Die Optik lässt die Herzen von Oldtimer-Fans höher schlagen. Der T1 aus dem Jahr 1966 macht mit seiner weiß-blauen Lackierung ganz schön nostalgisch. Von weitem zumindest. Bei näherem Hinsehen zeigt sich: Das Fahrzeug ist eine Mogelpackung sondergleichen. Denn aus der Nähe zeigt sich, dass der schöne Schein trügt - und beim Blick unters Blech erst recht. Das Fahrzeug, von dem die Rede ist, steht auf der Techno Classica in Essen vom 10. bis 14. April am Stand von Dekra in Halle 3.

Unter dem Motto „Außen hui, innen pfui“ zeigen die Experten, warum sich auch bei vermeintlich gut restaurierten Klassikern ein genauerer Blick lohnt. „Bei der Restaurierung dieses T1 wurde viel Aufwand für ein gutes äußeres Erscheinungsbild betrieben. Die Bearbeitung der Oberflächen und der Lack erzeugen auf den ersten Blick eine recht gute Optik“, erklärt Andreas Lahne, Koordinator der Dekra Classic Services, der kein gute Haar an dem alten Bulli lässt. „Wer genauer hinschaut, merkt aber, was bei dem Fahrzeug alles im Argen liegt - und das ist eine ganze Menge.“

© Dekra

Ein Blick unter das (vermeintlich) schöne Blechkleid lässt erschaudern... 
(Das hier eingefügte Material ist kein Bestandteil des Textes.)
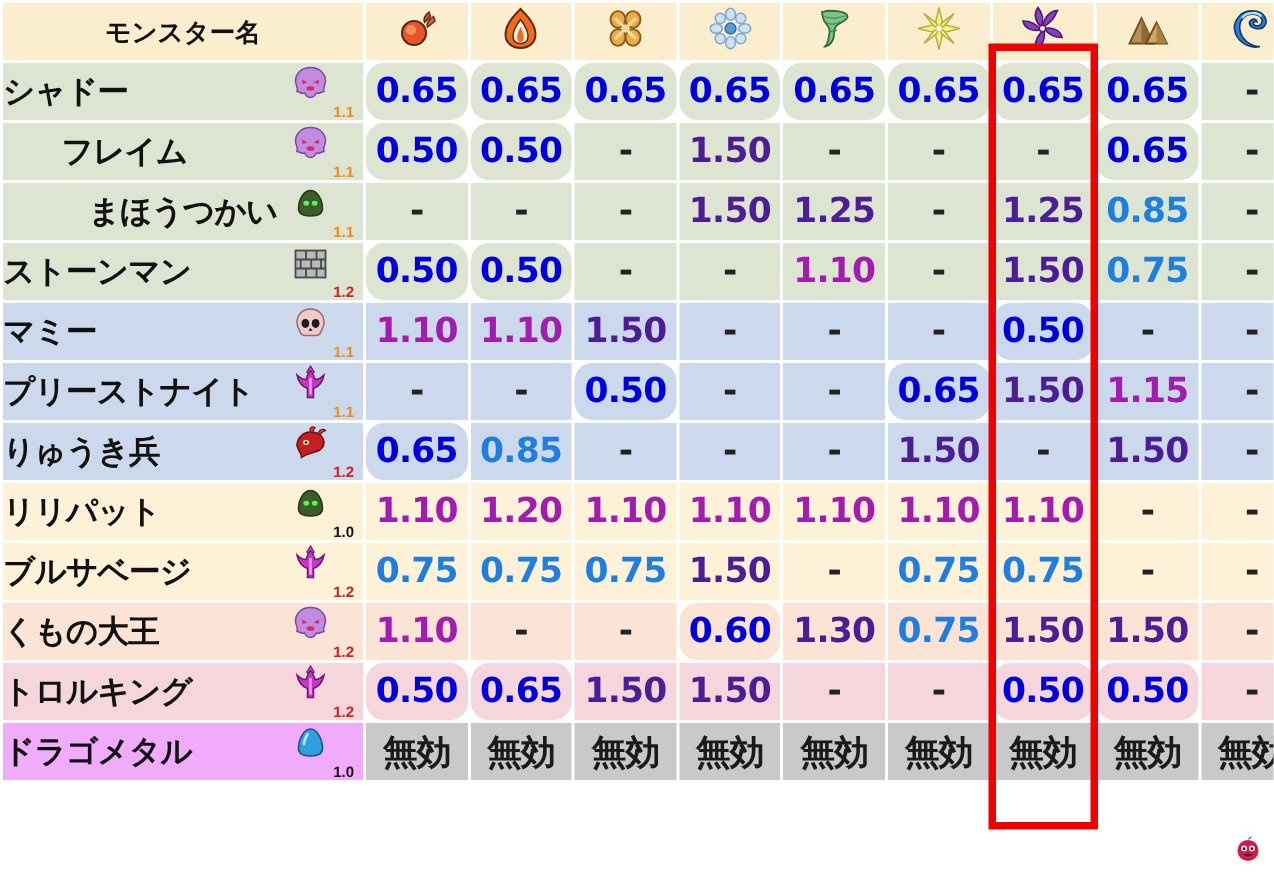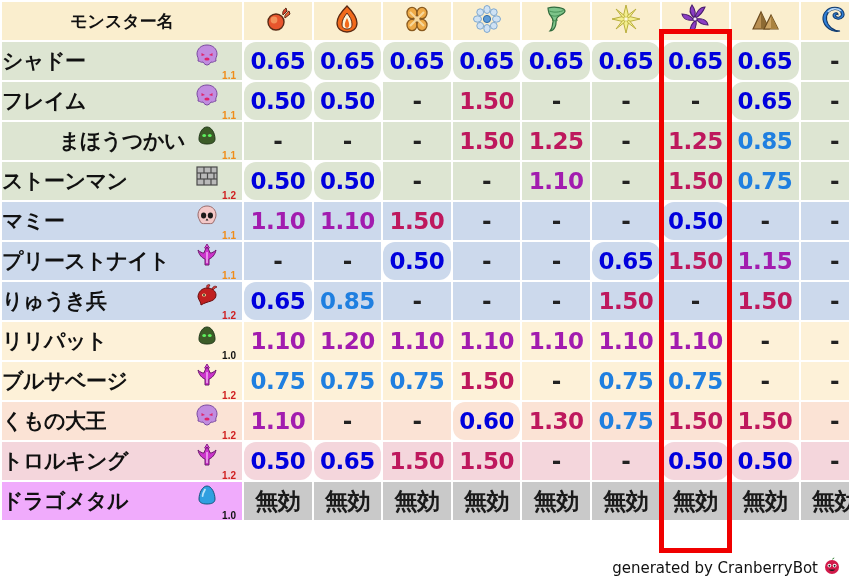--- a/index.html
+++ b/index.html
@@ -273,7 +273,7 @@
           <td class="valcell v-dash" style="background: rgb(221, 229, 210);">-</td>
         </tr>
         <tr>
-          <td class="namecell" style="background: rgb(221, 229, 210);"><span class="nametext">フレイム</span><span class="mon-wrap">
+          <td class="namecell" style="background: rgb(221, 229, 210); padding-left: 39px;"><span class="nametext">フレイム</span><span class="mon-wrap">
               <span class="mon-icon"><svg width="26" height="26" viewBox="0 0 26 26">
                   <path d="M13 2 C19 2 23 6 23 11 C23 14 21 15 22 18 C20 18 19 20 17 19 C16 21 14 22 13 22 C12 22 10 21 9 19 C7 20 6 18 4 18 C5 15 3 14 3 11 C3 6 7 2 13 2 Z" fill="#c18ce0" stroke="#7a4aa0" stroke-width="1"></path>
                   <path d="M7.5 10 L11 12 L7.5 13 Z" fill="#e0246a"></path>

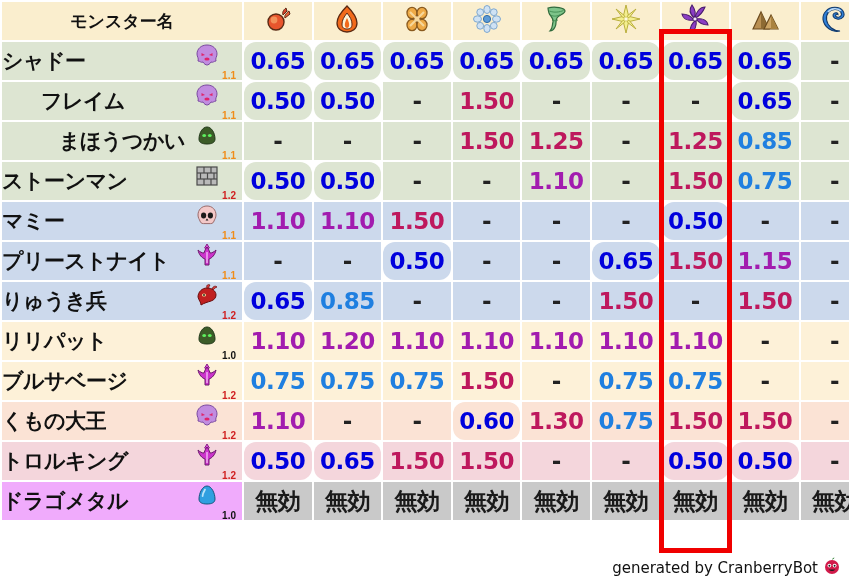--- a/index.html
+++ b/index.html
@@ -109,7 +109,7 @@
   .v-blue   { color: #0000dd; border-radius: 12px; }
   .v-lblue  { color: #1f7fe0; }
   .v-orange { color: #a21caf; }
-  .v-red    { color: #be185d; }
+  .v-red    { color: #4c1d95; }
   .v-dash   { color: #222222; }
   .v-none   { color: #1a1a1a; font-size: 21px; }
 

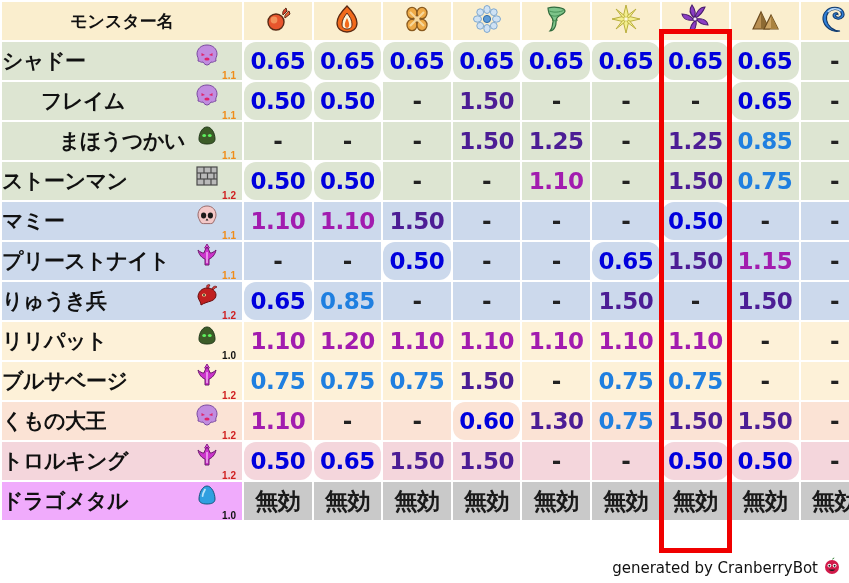--- a/index.html
+++ b/index.html
@@ -500,7 +500,6 @@
   <div id="redbox" style="left: 658.562px; top: 29px; width: 73.5938px; height: 524px; border-color: rgb(240, 0, 0);"></div>
 
   <div id="footer">
-    <span>generated by CranberryBot</span>
     <span class="cran">
       <svg width="18" height="18" viewBox="0 0 18 18">
         <path d="M9 2.5 C9.6 1 10.6 0.6 11.6 0.8 C11 1.6 10.4 2.2 9.6 2.6 Z" fill="#2e7d32"></path>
Schon die Messung der Lackschichtdicke zeigt, dass etwas nicht stimmt. Der Einsatz einer Wärmebildkamera nach dem Prinzip der Thermografie macht es sichtbar: Auf den Karosserieseitenteilen wurde ordentlich Spachtel aufgetragen. Bis zu fünf Millimeter über dem Karosserieblech ist an aufgetragenem Material messbar. „Fazit: Die Karosserieteile wurden nicht vollständig sach- und fachgerecht restauriert“, so Andreas Lahne.

Auch auf der Hebebühne gibt es keinen erfreulichen Anblick. „Dass der Unterboden mit nicht fahrzeugtypischen Blechen alles andere als authentisch restauriert wurde, ist die eine Sache. Hinzu kommt: Da hat jemand nicht fachgerecht geschweißt, Nähte sind nicht vernünftig abgedichtet - die Folge sind Durchrostungen in der gesamten Bodengruppe und im Oberbau“, zählt der Experte auf.

© Dekra

...hier geht es alles andere als optimal zu. 

Bei einer endoskopischen Untersuchung - die nicht Bestandteil der üblichen Begutachtung ist, bei einem Anfangsverdacht aber sehr zu empfehlen wäre - zeigt sich das ganze Ausmaß des Problems: Im Inneren der verschiedenen Längs- und Querträger tut sich eine regelrechte Korrosionslandschaft auf.

„An diesem Fahrzeug hätte kein Oldtimer-Freund wirklich Freude“, so die Bilanz des Dekra-Experten. „Es ist ein Paradebeispiel dafür, dass man sich von der äußeren Optik auf keinen Fall täuschen lassen darf. Gerade wenn es um höhere Kaufsummen geht, ist der genaue Blick des Fachmanns sehr wertvoll, mahnt Lahne. 

© Dekra

Die endoskopische Untersuchung sollte schlussendlich jeden Laien überzeugen, das hier etwas nicht stimmt. 

„Sowohl Old-, als auch Youngtimer verdienen besondere Behandlung und Fürsorge - denn jedes Liebhaberstück hat seine ganz eigenen Bedürfnisse. Fazit: Bei Unsicherheiten ist der Gang zum Experten in jedem Fall anzuraten, bevor teure Anschaffungen getätigt werden, die später bereut werden.